Da quell’iniziativa del 2014 di «The Lancet», è nata la campagna The Lancet-REWARD (ove REWARD è l’acronimo di REduce research Waste And Reward Diligence), che ha formulato diciassette Raccomandazioni su cinque aree di potenziali sprechi: rilevanza delle priorità di ricerca; adeguatezza del disegno dello studio, dei metodi e delle analisi statistiche; efficienza dei processi di regolamentazione e gestione della ricerca; completa accessibilità ai dati; usabilità dei report della ricerca.

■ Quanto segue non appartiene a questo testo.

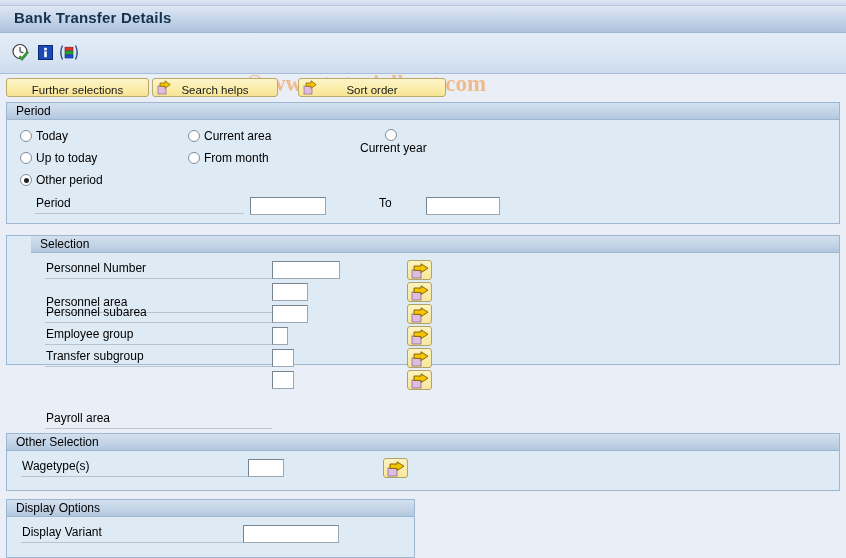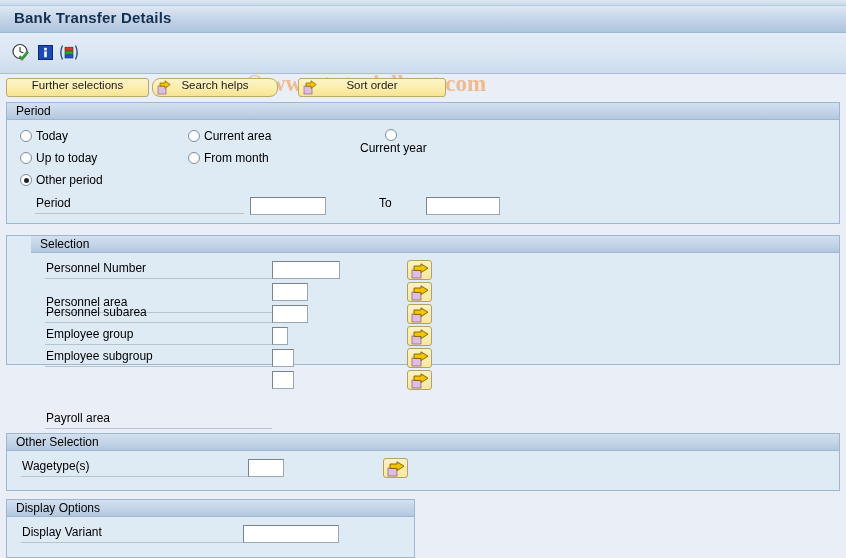--- a/index.html
+++ b/index.html
@@ -83,33 +83,33 @@
     position: absolute;
     top: 4px;
     height: 19px;
     background: linear-gradient(to bottom, #fdf4c8 0%, #fbeeae 50%, #f7e392 100%);
     border: 1px solid #b9a96a;
     border-radius: 3px;
     box-sizing: border-box;
     font-size: 11.5px;
     color: #1a1a1a;
     display: flex;
-    align-items: flex-start;
+    align-items: flex-end;
     justify-content: center;
     cursor: pointer;
     white-space: nowrap;
   }
   .sapbtn .btnlabel { flex: 1; text-align: center; }
   .sapbtn .btnicon {
     position: absolute;
     left: 4px; top: 1px;
     width: 15px; height: 15px;
   }
   #btn-further { left: 6px;   width: 143px; }
-  #btn-search  { left: 152px; width: 126px; border-radius: 8px; }
+  #btn-search  { left: 152px; width: 126px; }
   #btn-sort    { left: 298px; width: 148px; }
 
   
   .panel {
     position: absolute;
     background: #deeaf4;
     border: 1px solid #9db7d2;
     box-sizing: border-box;
   }
   .panel-head {
@@ -332,21 +332,21 @@
 
     <div class="fieldlabel" style="left:14px; top:74px; width:227px;">Employee group</div>
     <input class="sapinput" style="left: 241px; top: 74px; width: 16px; height: 18px;" value="">
     <div class="arrowbtn" style="left:376px; top:73px;">
       <svg width="19" height="16" viewBox="0 0 19 16">
         <rect x="1" y="7" width="9" height="8" fill="#dfbde0" stroke="#8a6a8c" stroke-width="0.8"></rect>
         <path d="M3 3 L10 3 L10 0.8 L17 5.2 L10 9.6 L10 7.4 L3 7.4 Z" fill="#f5c400" stroke="#7a5e00" stroke-width="0.9"></path>
       </svg>
     </div>
 
-    <div class="fieldlabel" style="left:14px; top:96px; width:227px;">Employee subgroup</div>
+    <div class="fieldlabel" style="left:14px; top:96px; width:227px;">Transfer subgroup</div>
     <input class="sapinput" style="left: 241px; top: 96px; width: 22px; height: 18px;" value="">
     <div class="arrowbtn" style="left:376px; top:95px;">
       <svg width="19" height="16" viewBox="0 0 19 16">
         <rect x="1" y="7" width="9" height="8" fill="#dfbde0" stroke="#8a6a8c" stroke-width="0.8"></rect>
         <path d="M3 3 L10 3 L10 0.8 L17 5.2 L10 9.6 L10 7.4 L3 7.4 Z" fill="#f5c400" stroke="#7a5e00" stroke-width="0.9"></path>
       </svg>
     </div>
 
     <div class="fieldlabel" style="left:14px; top:118px; width:227px;margin-top:40px;">Payroll area</div>
     <input class="sapinput" style="left: 241px; top: 118px; width: 22px; height: 18px;" value="">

«Siamo stati la prima e finora unica organizzazione italiana ad avere ufficialmente aderito a quella campagna – ricorda Cartabellotta – e per questo abbiamo realizzato la versione italiana di quelle Raccomandazioni, per diffondere la consapevolezza scientifica e sociale di quanto sia indispensabile ottenere il massimo ritorno in termini di salute dalle risorse investite nella ricerca biomedica».
Le raccomandazioni REWARD verranno inizialmente diffuse e condivise con i portatori d’interesse (stakeholders) della ricerca in Italia (finanziatori pubblici e privati, ricercatori, enti regolatori, istituzioni di ricerca, comitati etici, editori e associazioni di pazienti); successivamente, GIMBE avvierà un monitoraggio indipendente, utilizzando gli indicatori definiti dalla campagna di «The Lancet».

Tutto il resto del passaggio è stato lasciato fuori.